CAPO V – SCIOGLIMENTO –

Art. 24 – Indisponibilità del patrimonio dell’Associazione –

  1. In nessun caso può farsi luogo alla ripetizione di quanto versato a titolo di versamento al fondo iniziale di dotazione oppure a titolo di quote associative.
  2. In ipotesi di scioglimento per qualunque causa è fatto obbligo all’Associazione di devolvere il patrimonio esistente ad altre Associazioni con finalità analoghe ovvero ai fini di pubblica utilità, salva diversa destinazione imposta dalla legge.
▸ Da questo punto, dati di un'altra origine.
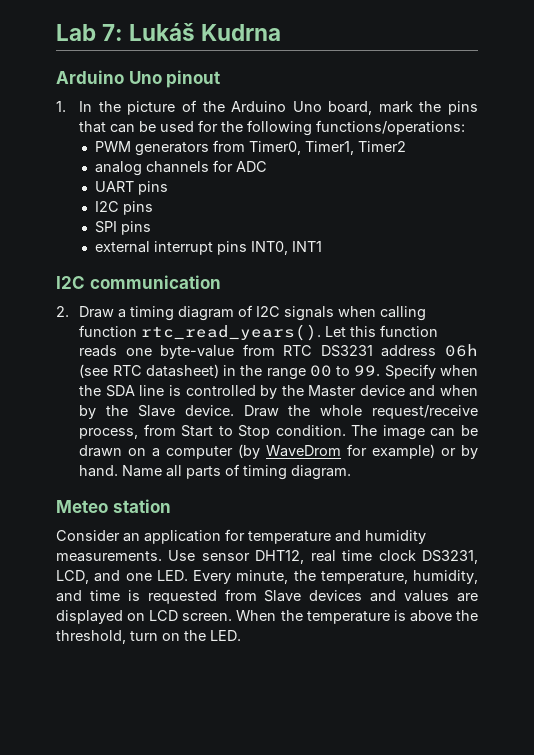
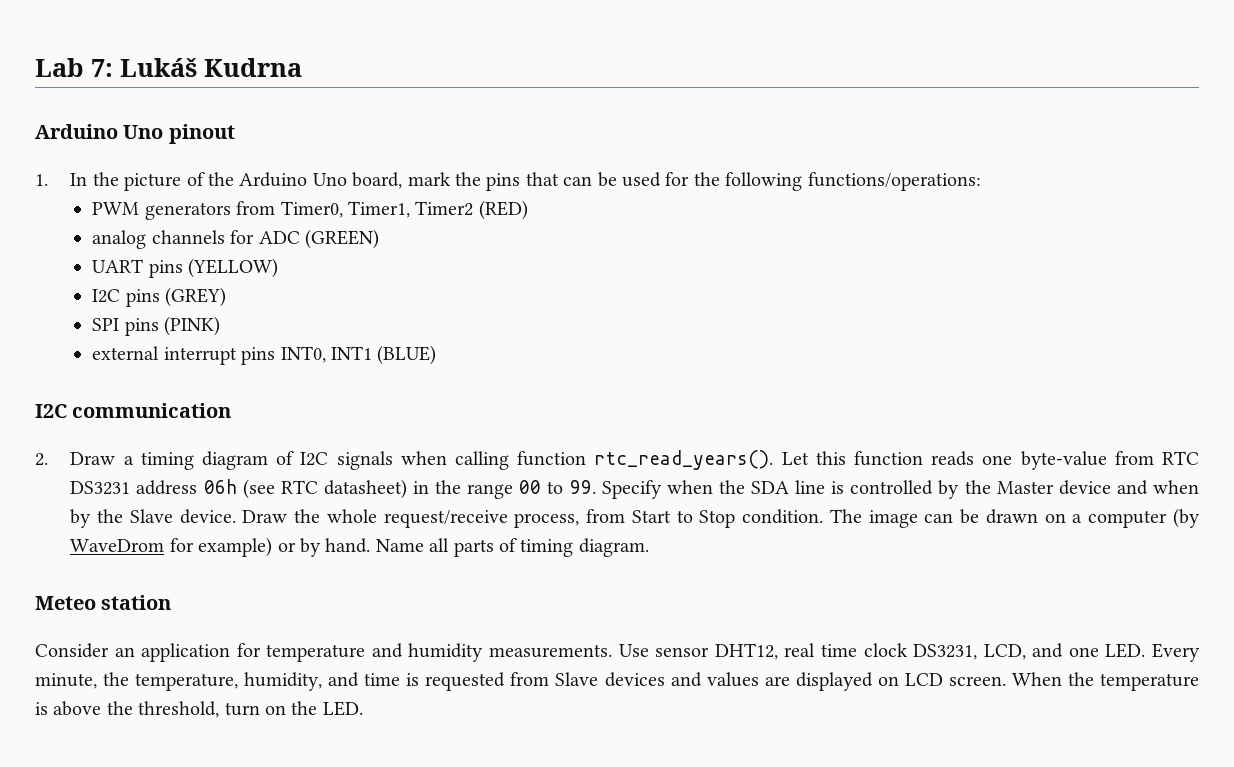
(407, 146) none -> [478,200,528,220] (RED)
(268, 166) none -> [304,229,379,249] (GREEN)
(169, 188) none -> [188,258,279,278] (YELLOW)
(154, 208) none -> [165,287,227,307] (GREY)
(152, 228) none -> [164,316,221,336] (PINK)
(323, 246) none -> [377,345,437,365] (BLUE)

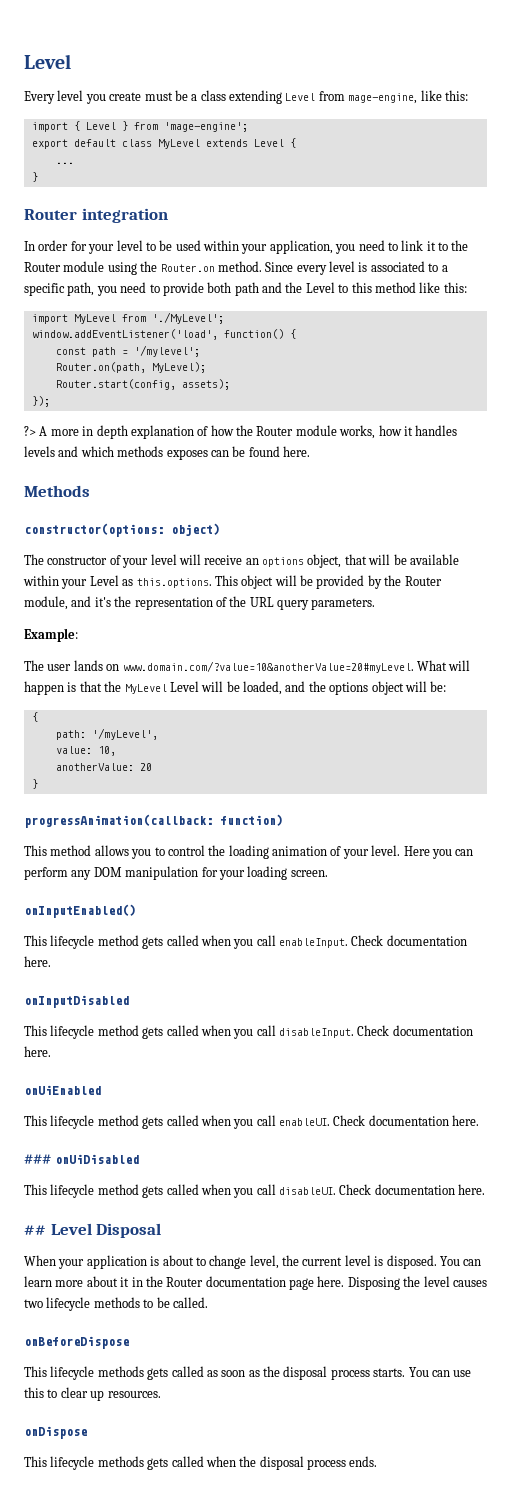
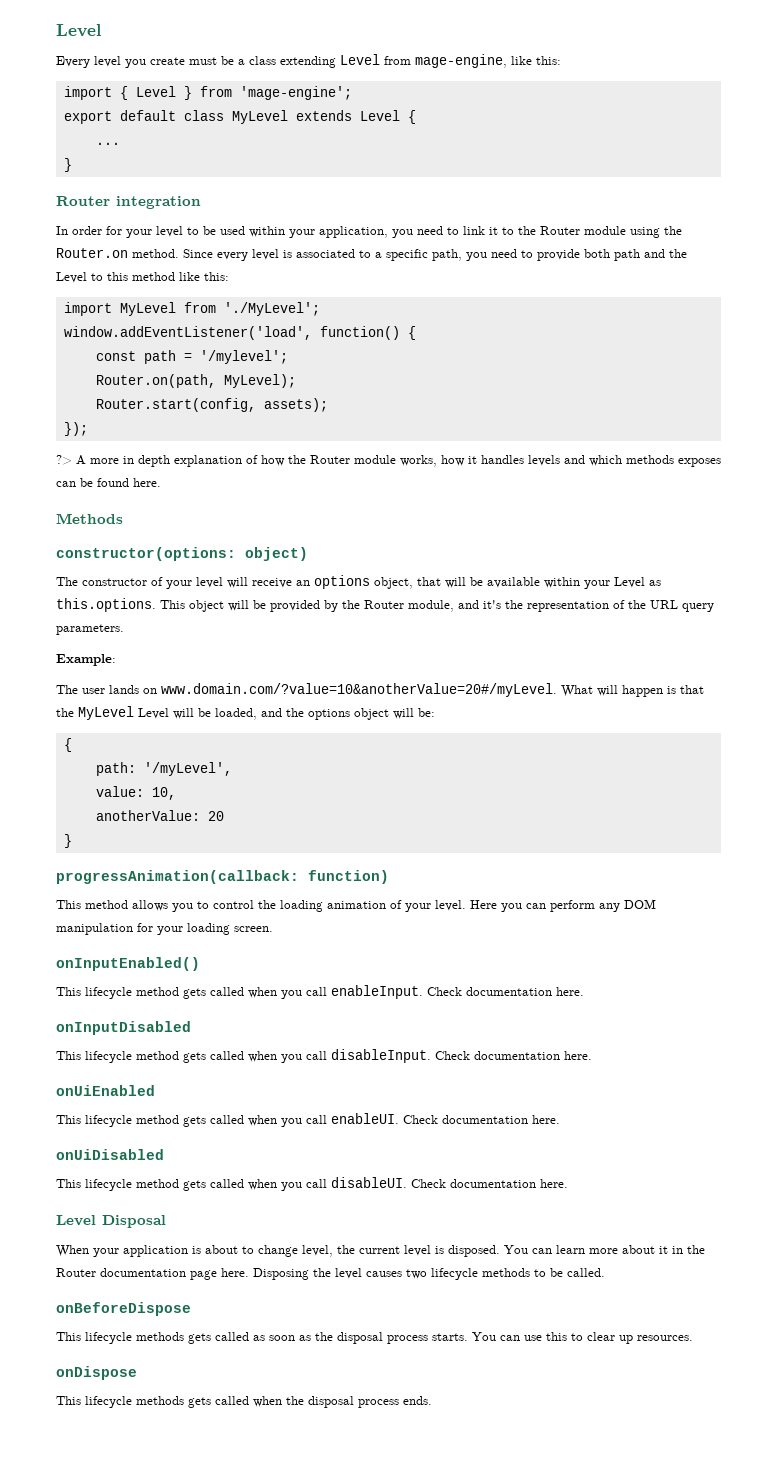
[122,661,414,673] www.domain.com/?value=10&anotherValue=20#myLevel. -> [161,683,557,697] www.domain.com/?value=10&anotherValue=20#/myLevel.
[24,1154,51,1164] ### -> (560, 1119) none
[24,1225,46,1235] ## -> (568, 1183) none

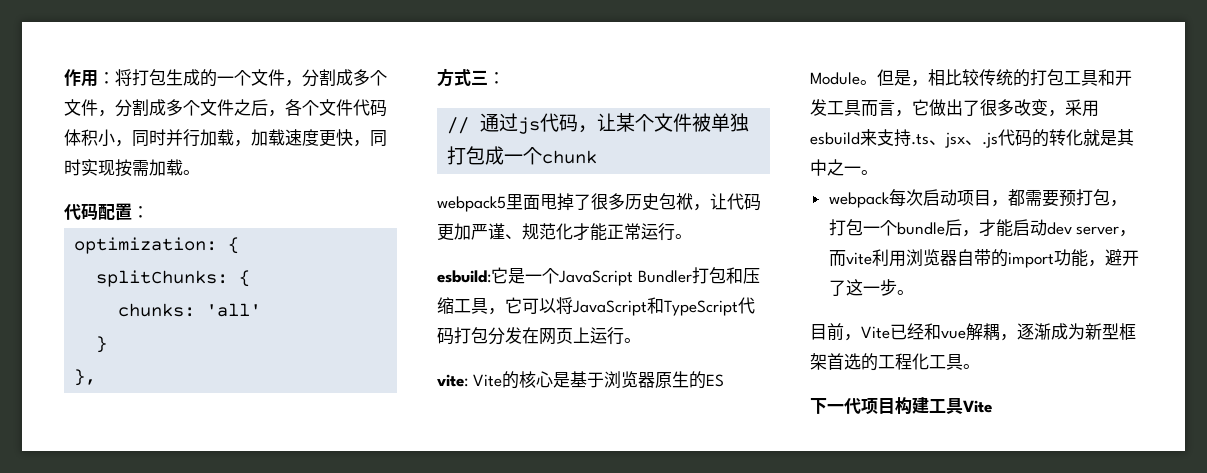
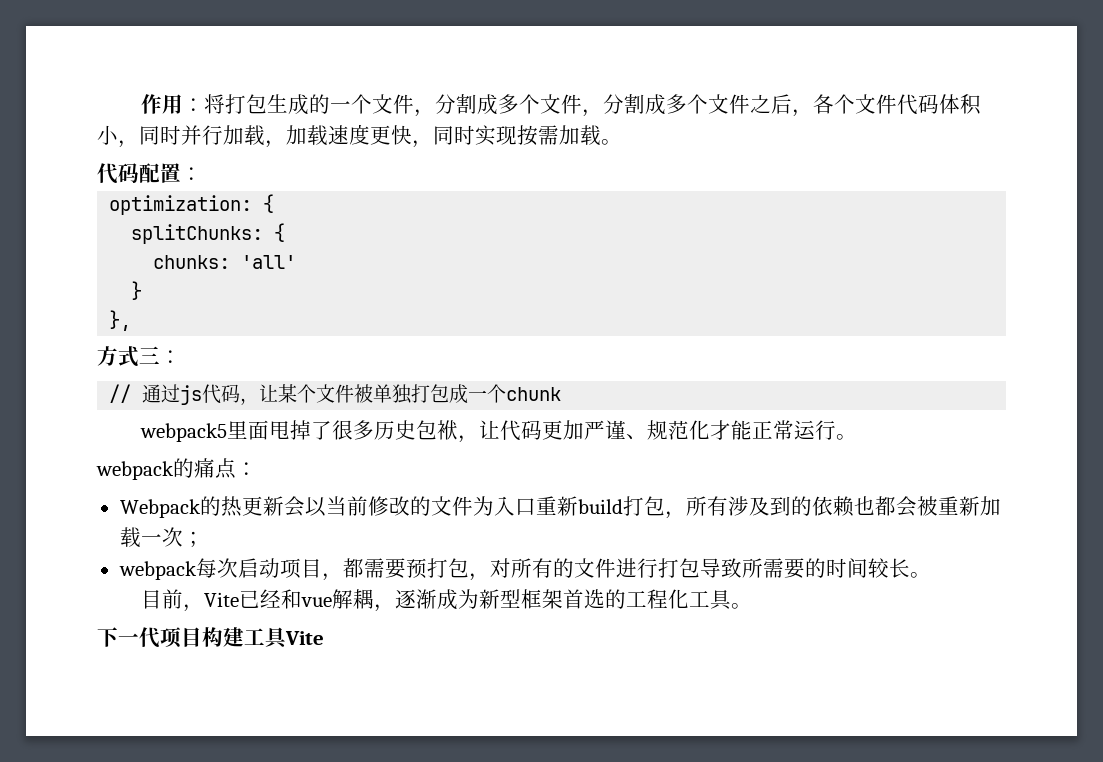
[437,267,760,286] [437,297,755,316] [437,327,641,345] [437,371,724,389] [810,69,1132,87] [810,99,1099,117] [810,129,1134,148] [810,159,878,176] esbuild:它是一个JavaScript Bundler打包和压缩工具，它可以将JavaScript和TypeScript代码打包分发在网页上运行。 // vite: Vite的核心是基于浏览器原生的ES Module。但是，相比较传统的打包工具和开发工具而言，它做出了很多改变，采用esbuild来支持.ts、jsx、.js代码的转化就是其中之一。 -> [96,458,257,480] [119,496,1001,519] [119,527,204,548] webpack的痛点： // Webpack的热更新会以当前修改的文件为入口重新build打包，所有涉及到的依赖也都会被重新加载一次；
[828,219,1137,237] [828,249,1139,268] [828,279,897,296] 打包一个bundle后，才能启动dev server，而vite利用浏览器自带的import功能，避开了这一步 -> [489,558,910,579] 对所有的文件进行打包导致所需要的时间较长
CAPO VI – DISPOSIZIONI FINALI –

Art. 25 – Richiamo normativo –

Per quanto non contemplato nel presente Statuto e nei regolamenti interni valgono, se ed in quanto applicabili, le norme del Codice Civile e delle leggi speciali.


Art. 26 – Regolamenti –

  1. E’ facoltà del Consiglio Nazionale, nei limiti del presente statuto, emanare regolamenti interni per disciplinare il funzionamento delle varie attività e per adottare tutte quelle disposizioni che riterrà opportune per il buon andamento dell’Associazione.
  2. L’osservanza dei regolamenti è rigorosamente obbligatoria per tutti gli associati.


Art. 27 – Modificazioni dello Statuto –

Il presente Statuto può essere modificato a norma dell’art. 16 del presente Statuto o per obblighi di legge.


Il presente Statuto è stato approvato dal Comitato Centrale dell’Uiug-Italia ai sensi dell’art. 11 dello statuto vigente in data 11 Gennaio 2004.